Le 7 octobre 2004, le ministre des Transports prit un arrêté de suspension du droit de Monsieur … de conduire un véhicule automoteur et un cyclomoteur pendant douze mois.

Par requête déposée le 8 novembre 2004, inscrite sous le numéro 18825 du rôle, Monsieur … a introduit un recours en annulation, sinon en réformation contre les décisions ministérielles des 8 septembre et 7 octobre 2004, et par requête du même jour, inscrite sous le numéro 18824 du rôle, il a introduit une demande tendant à ordonner le sursis à exécution des décisions en question.
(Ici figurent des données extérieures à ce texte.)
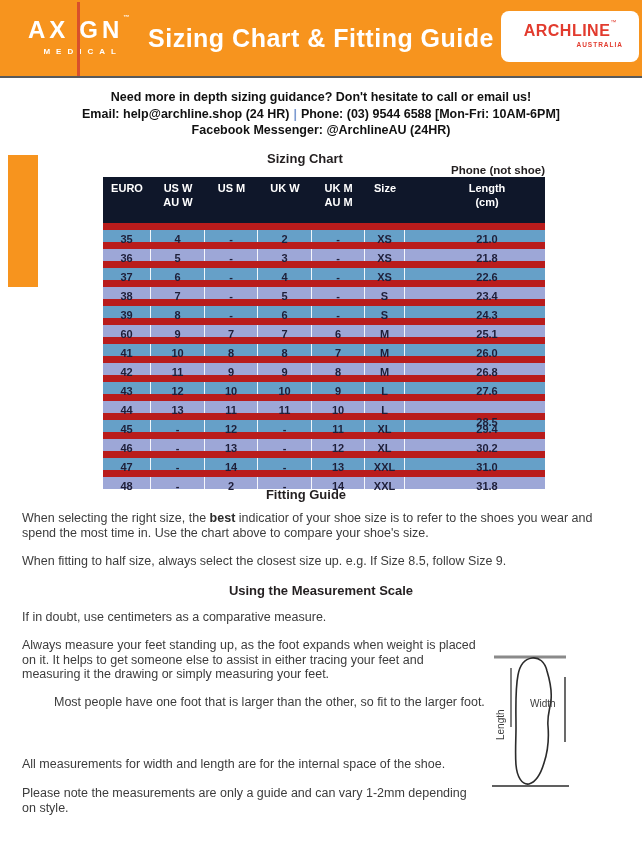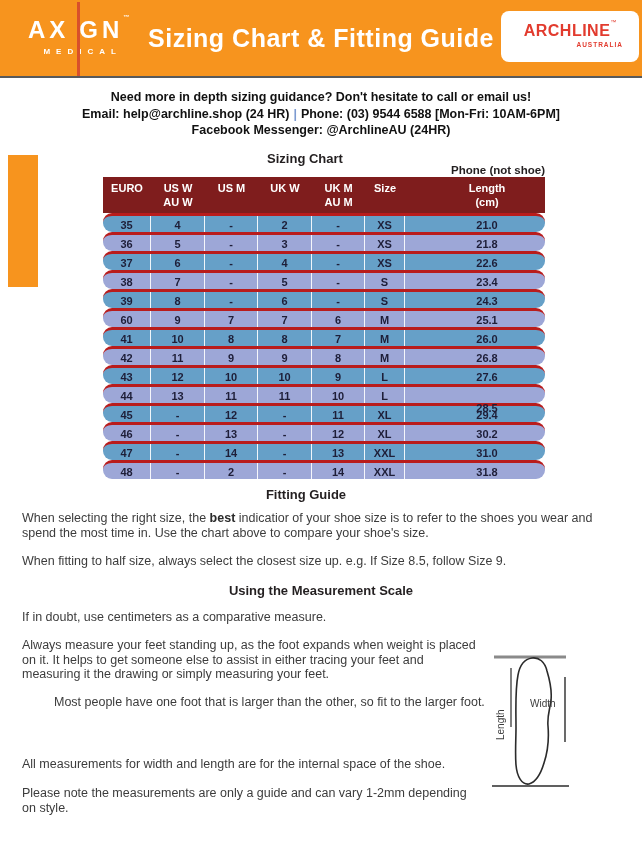"EURO" .thead { background: #7f1d1d -> #0f172a; height: 36px -> 46px }
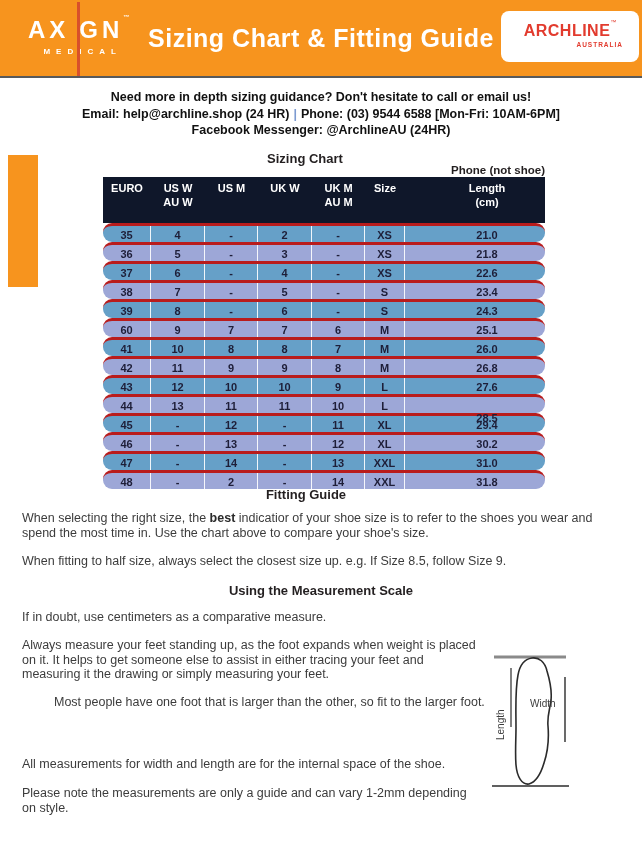"35" .trow { border-radius: 9px -> none; border-top: 3px solid #b91c1c -> 7px solid #b91c1c }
Il estime que l'exécution de la décision de retrait de son permis de conduire lui causerait un préjudice grave et définitif. Il fait expliquer qu'il est marchand de voitures et qu'il a besoin de son permis de conduire pour travailler, ne fût-ce que pour contrôler l'état des voitures qui lui sont proposées à l'achat ou pour aller remorquer un véhicule.

Il est par ailleurs d'avis que les moyens invoqués à l'appui de son recours au fond sont sérieux.

Dans ce contexte, il fait valoir en premier lieu que le ministre aurait fait une fausse application des dispositions relatives au concours réel d'infractions. Il fait expliquer que dans le cas d'espèce, les faits lui reprochés se sont déroulés dans l'espace de quelques heures. En effet, le 30 juin 2003, vers 21.30 il a causé des blessures par imprudence à une personne.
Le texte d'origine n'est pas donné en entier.